Wednesday, May 28, 2014
Lucas Van Rompay

ISLAMiCommentary by Professor Lucas Van Rompay

In an unusual demonstration of resolve and courage, the newly elected patriarch of the Syriac Orthodox Church, Mor Ignatius Aphrem II, has decided to maintain the headquarters of his church in Syria, rather than transferring them to Lebanon as many expected. In the final years of his tenure, the aging and frail patriarch Ignatius Zakka Iwas (who died on March 21) had been living in Beirut. But as far as the new patriarch is concerned, this was not the prelude to a more permanent transfer of the patriarchal residence. Instead, the church, which is one of the oldest churches of the Christian world, has reaffirmed its commitment to Syria, the country in which the new patriarch intends to live.

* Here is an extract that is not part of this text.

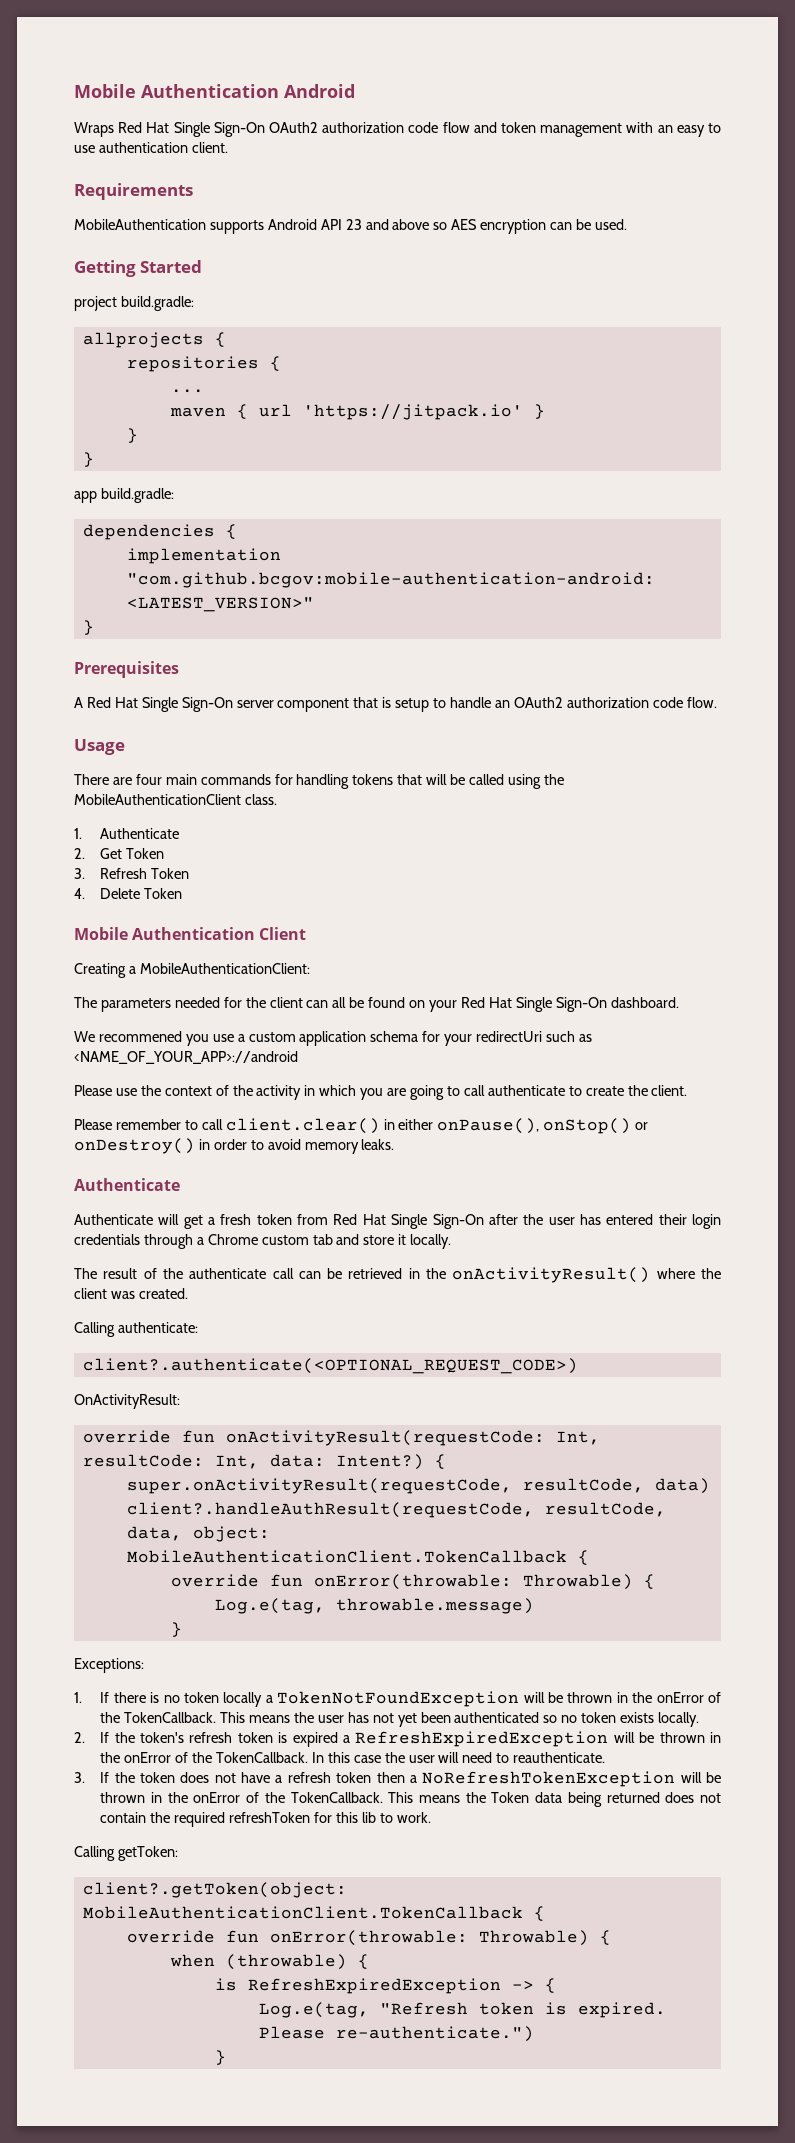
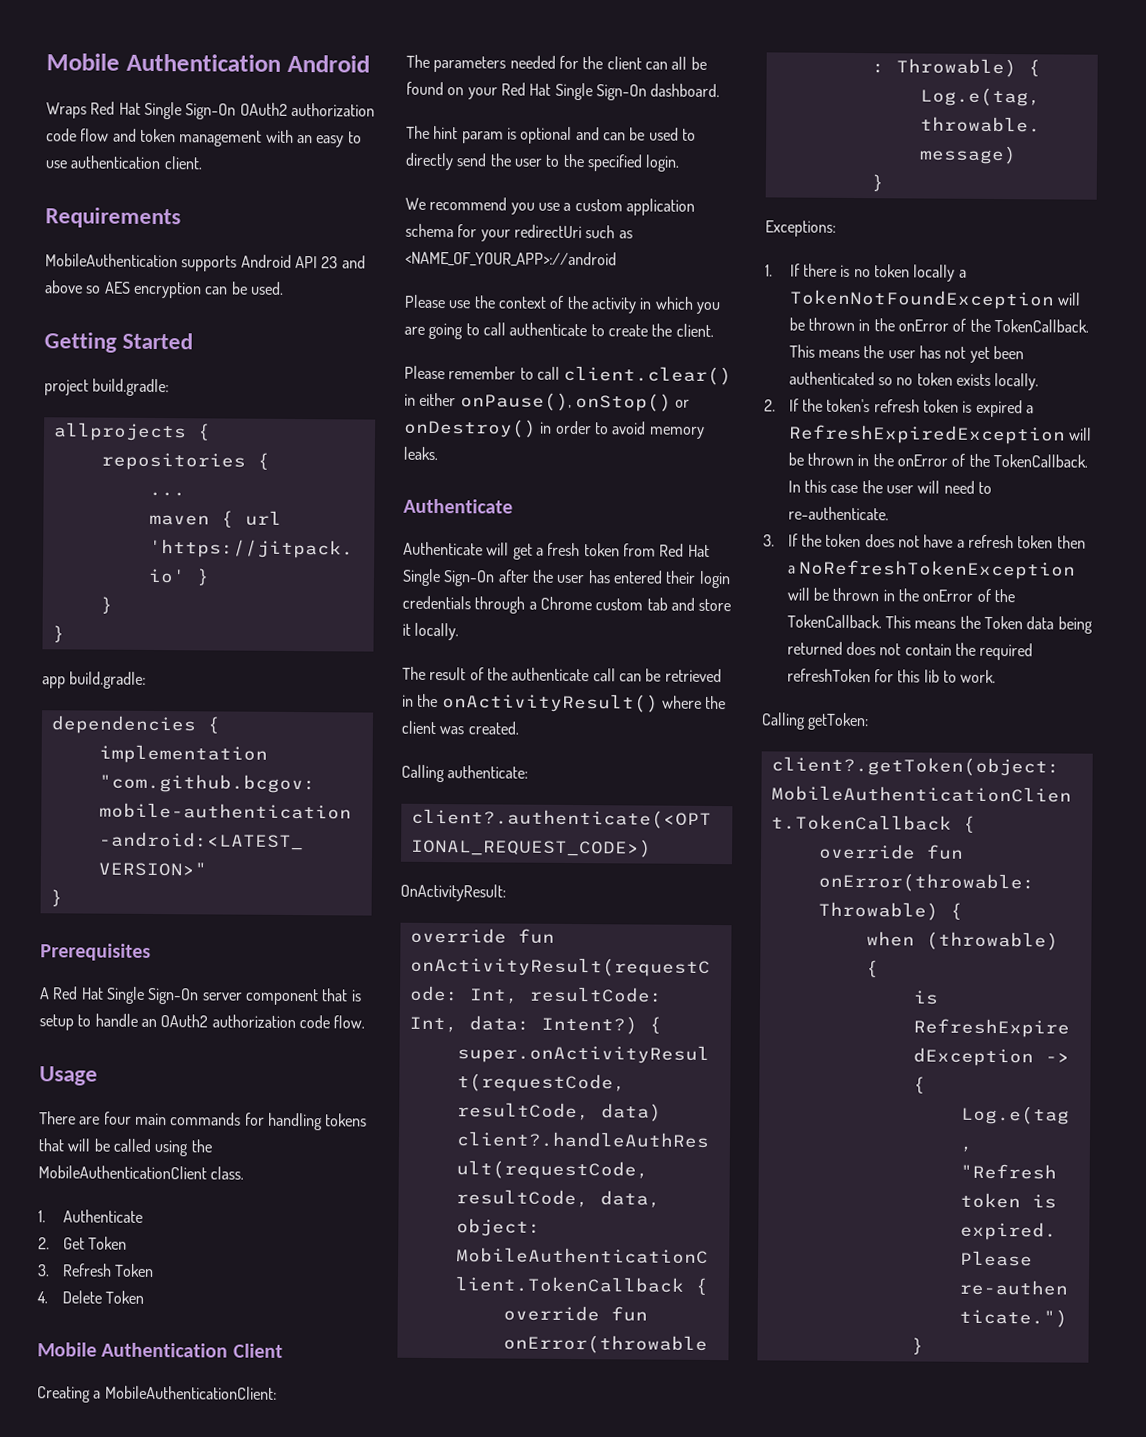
(679, 1002) none -> [406,125,696,144] [405,152,681,172] // The hint param is optional and can be used to directly send the user to the specified login.
[98,1031,182,1042] recommened -> [429,196,508,211] recommend
[513,1752,606,1763] reauthenticate. -> [787,506,889,521] re-authenticate.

Until his election as patriarch this past March, Mor Cyril Aphrem Karim (as he was then known) served as Archbishop of the Syriac Orthodox Church for the Eastern United States, with residence in Teaneck, New Jersey. Born in Qamishli, Syria, in 1965, he received his education in Atchaneh, Lebanon, in Cairo, Egypt and in Maynooth, Ireland. His consecration as Archbishop of the Eastern United States followed in 1996. He held the position for eighteen years and now returns to his native country of Syria.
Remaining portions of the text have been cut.